Simply separate the used crayons into similar color families (so you don't end up with a bunch of poopie-colored crayons) and remove any remaining paper. Put one color at a time in an old metal can and place in oven or pot of boiling water. Remove when wax is totally liquid. When the can is cool to the touch but the wax mixture is still warm, spoon the mixture into silicone ice cube trays (Chica and Joe's author recommends triangular ones from Ikea). Drop in as many colors as you can fit after each previous color has cooled.

Once you have completed the project, take a nice, long look at your life and try to figure out how the hell you had enough time to make more crayons out of crayons.
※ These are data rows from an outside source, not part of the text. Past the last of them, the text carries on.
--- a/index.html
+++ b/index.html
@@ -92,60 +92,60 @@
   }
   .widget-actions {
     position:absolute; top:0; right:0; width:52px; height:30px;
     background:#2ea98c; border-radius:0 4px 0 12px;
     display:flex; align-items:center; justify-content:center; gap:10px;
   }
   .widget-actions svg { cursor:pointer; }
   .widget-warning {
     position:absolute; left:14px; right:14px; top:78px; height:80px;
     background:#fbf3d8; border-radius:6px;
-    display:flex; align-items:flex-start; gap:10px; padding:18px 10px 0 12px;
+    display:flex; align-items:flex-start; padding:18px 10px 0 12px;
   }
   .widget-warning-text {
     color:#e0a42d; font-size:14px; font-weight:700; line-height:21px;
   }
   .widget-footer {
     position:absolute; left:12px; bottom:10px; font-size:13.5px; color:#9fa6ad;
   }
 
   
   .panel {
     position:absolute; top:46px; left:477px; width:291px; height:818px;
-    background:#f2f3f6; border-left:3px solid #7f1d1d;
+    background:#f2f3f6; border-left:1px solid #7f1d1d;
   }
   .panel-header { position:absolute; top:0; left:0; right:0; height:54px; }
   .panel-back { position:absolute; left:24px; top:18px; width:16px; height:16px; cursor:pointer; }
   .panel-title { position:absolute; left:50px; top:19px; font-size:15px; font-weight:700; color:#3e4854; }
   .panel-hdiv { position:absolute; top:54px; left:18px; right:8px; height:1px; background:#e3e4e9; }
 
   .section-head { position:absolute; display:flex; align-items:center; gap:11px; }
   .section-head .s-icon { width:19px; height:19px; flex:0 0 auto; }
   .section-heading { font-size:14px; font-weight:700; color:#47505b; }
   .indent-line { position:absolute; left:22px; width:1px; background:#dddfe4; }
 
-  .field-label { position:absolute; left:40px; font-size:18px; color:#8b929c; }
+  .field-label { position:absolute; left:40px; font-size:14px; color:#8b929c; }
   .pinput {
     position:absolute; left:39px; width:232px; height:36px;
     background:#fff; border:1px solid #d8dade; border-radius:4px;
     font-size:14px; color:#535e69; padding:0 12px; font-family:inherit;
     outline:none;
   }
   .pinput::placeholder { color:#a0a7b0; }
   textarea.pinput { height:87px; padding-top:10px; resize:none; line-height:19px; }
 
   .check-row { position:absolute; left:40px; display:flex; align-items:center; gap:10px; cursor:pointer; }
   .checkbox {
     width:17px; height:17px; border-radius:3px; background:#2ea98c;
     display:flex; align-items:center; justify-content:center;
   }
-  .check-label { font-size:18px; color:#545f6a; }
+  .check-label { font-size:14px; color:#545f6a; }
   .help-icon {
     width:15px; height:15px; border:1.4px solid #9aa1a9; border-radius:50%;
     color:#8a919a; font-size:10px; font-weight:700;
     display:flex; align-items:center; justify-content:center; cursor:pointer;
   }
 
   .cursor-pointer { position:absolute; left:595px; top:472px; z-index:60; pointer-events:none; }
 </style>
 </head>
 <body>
Click here to read the full article.

The likelihood of me doing this project would be greatly increased if the end result was edible... it looks delish doesn't it?

Big ups to reader Shaun who sent this article in to us.
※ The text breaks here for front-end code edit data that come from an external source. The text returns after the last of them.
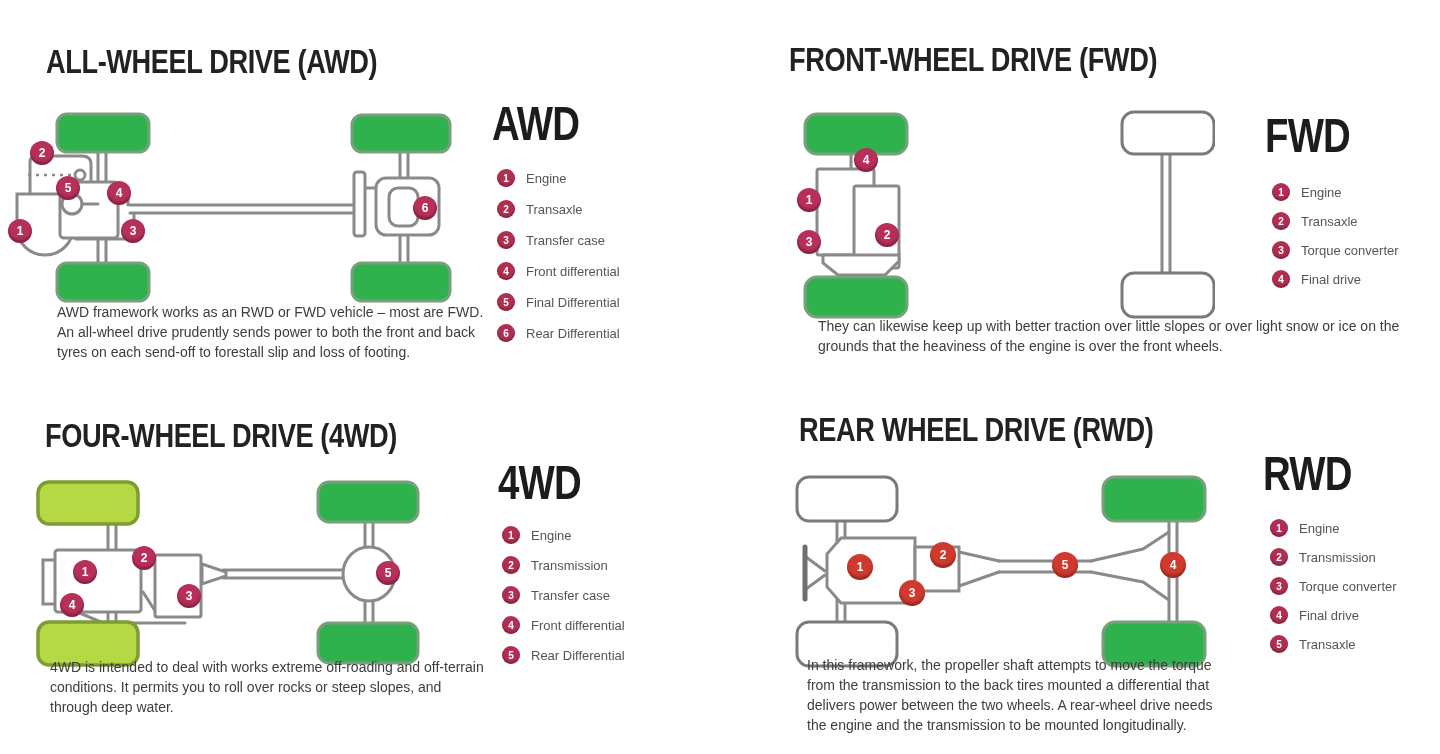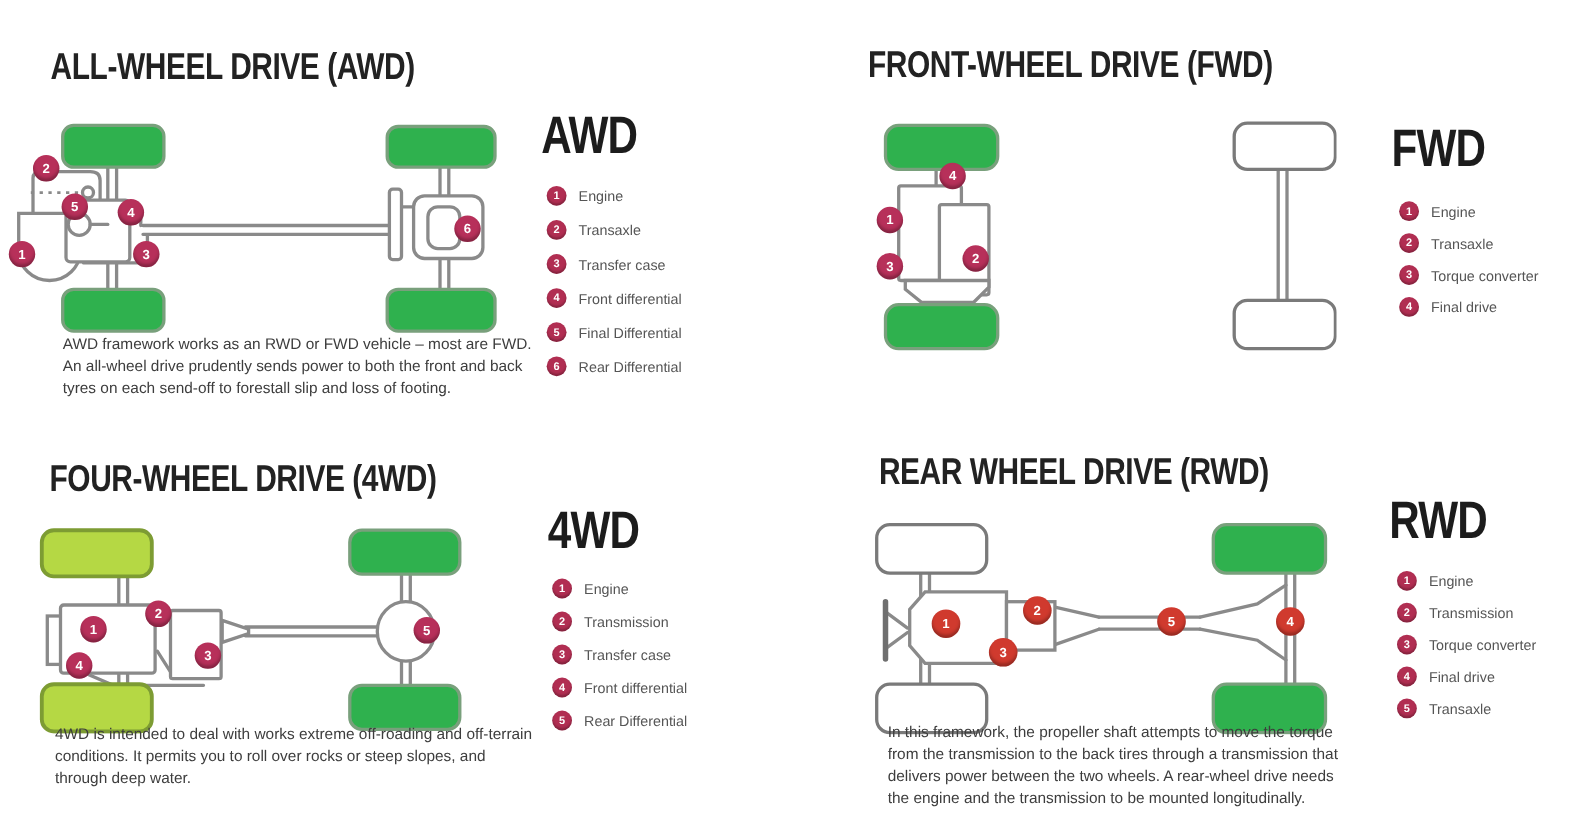--- a/index.html
+++ b/index.html
@@ -151,20 +151,21 @@
     <div class="lrow">
       <span class="lmark" style="background: rgb(177, 46, 82);">3</span>
       <span class="llabel">Torque converter</span>
     </div>
     <div class="lrow">
       <span class="lmark" style="background: rgb(177, 46, 82);">4</span>
       <span class="llabel">Final drive</span>
     </div>
   </div>
 
+  <div class="desc" style="left:818px;top:316px;width:592px;">They can likewise keep up with better traction over little slopes or over light snow or ice on the grounds that the heaviness of the engine is over the front wheels.</div>
 
   <div class="sec-title" style="left:45px;top:416px;">FOUR-WHEEL DRIVE (4WD)</div>
 
   <div class="diagram" style="left:25px;top:462px;width:460px;height:205px;">
     <svg width="460" height="205" viewBox="0 0 460 205">
       <g class="chassis">
         <path d="M83,62 V88 M91,62 V88 M83,150 V160 M91,150 V160"></path>
         <path d="M340,60 V87 M348,60 V87 M340,137 V161 M348,137 V161"></path>
         <path d="M198,108 H320 M198,116 H320"></path>
         <path d="M50,149 L78,161 H160"></path>
@@ -257,15 +258,15 @@
     <div class="lrow">
       <span class="lmark" style="background: rgb(177, 46, 82);">4</span>
       <span class="llabel">Final drive</span>
     </div>
     <div class="lrow">
       <span class="lmark" style="background: rgb(177, 46, 82);">5</span>
       <span class="llabel">Transaxle</span>
     </div>
   </div>
 
-  <div class="desc" style="left:807px;top:655px;width:418px;">In this framework, the propeller shaft attempts to move the torque from the transmission to the back tires through a transmission that delivers power between the two wheels. A rear-wheel drive needs the engine and the transmission to be mounted longitudinally.</div>
+  <div class="desc" style="left:807px;top:655px;width:418px;">In this framework, the propeller shaft attempts to move the torque from the transmission to the back tires mounted a differential that delivers power between the two wheels. A rear-wheel drive needs the engine and the transmission to be mounted longitudinally.</div>
 
 </div>
 
 </body></html>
*Photo courtesy of chicaandjoe.com*

~Erin

Sunday, December 28, 2008

Baby Weight Hell

I'm not off to a great start with this parenting blog if my first post is about losing baby weight, am I? How cliche! I guess you can file this one under the "parental venting" bullet point of Little BoogieDowner's mission statement.

Here's the deal: I had Pearl 11 months ago, so by Jessica Alba standards I shouldn't even be harping on this subject of baby weight. It should be a long lost memory that I shudder thinking about as I strut around trying on cute, tight dresses for some fabulous New Year's Eve event. Instead, I'm sitting here in my one and only pair of jeans that actually fit (size 10 'Curvy' GAP jeans, thank you very much... long gone are the pre-baby days of the GAP's 'Long and Lean' stylings) and lamenting the fact that I finally gave in and ate the entire Toblerone chocolate bar that I've been avoiding in my refrigerator for a week now. I guess that means I'm not dieting today?

See, that's the problem. Against the advice of every celebrity trainer interviewed in US Weekly, I seem to be unable to approach weigh loss as a "get healthy" initiative. For me, it's much more of a "get back into my GAP 'Long and Lean' size 4 jeans" initiative. Prior to having Pearl, this was actually not that hard of a feat. If I needed to lose a few pounds (or, to be more specific, 15 pounds after waaaaaay too many Coors Lights in college), I'd get my ass to Weight Watchers, start logging what I was eating, and hit the gym.

That was before Pearl... After Pearl, weight loss is a much more difficult task, and I've finally figured out WHY: because it's not about me anymore. It's about the damn kid. So I can't just trot off to Planet Fitness for a session on the elliptical, or go out for a mani/pedi to congratulate myself for losing a few pounds. Nope, no sirree. If I want to lose weight now, I have to just not eat as much. No distractions, no real rewards, not even too many compliments of "You look great!" I spend most of my time with Pearl, who cannot talk yet and certainly doesn't care about whether I manage to whittle away the jiggly belly she saddled me with. So I guess that explains why we're approaching Pearl's first birthday and I'm still working on shedding 15 more miserable pounds...

As we get ready to ring in the New Year and everybody starts talking about resolutions and plans for weight loss, here's hoping that I'll be buying some size 8 GAP jeans soon...

And oh yeah... screw you Jessica Alba. My kid's cuter than yours.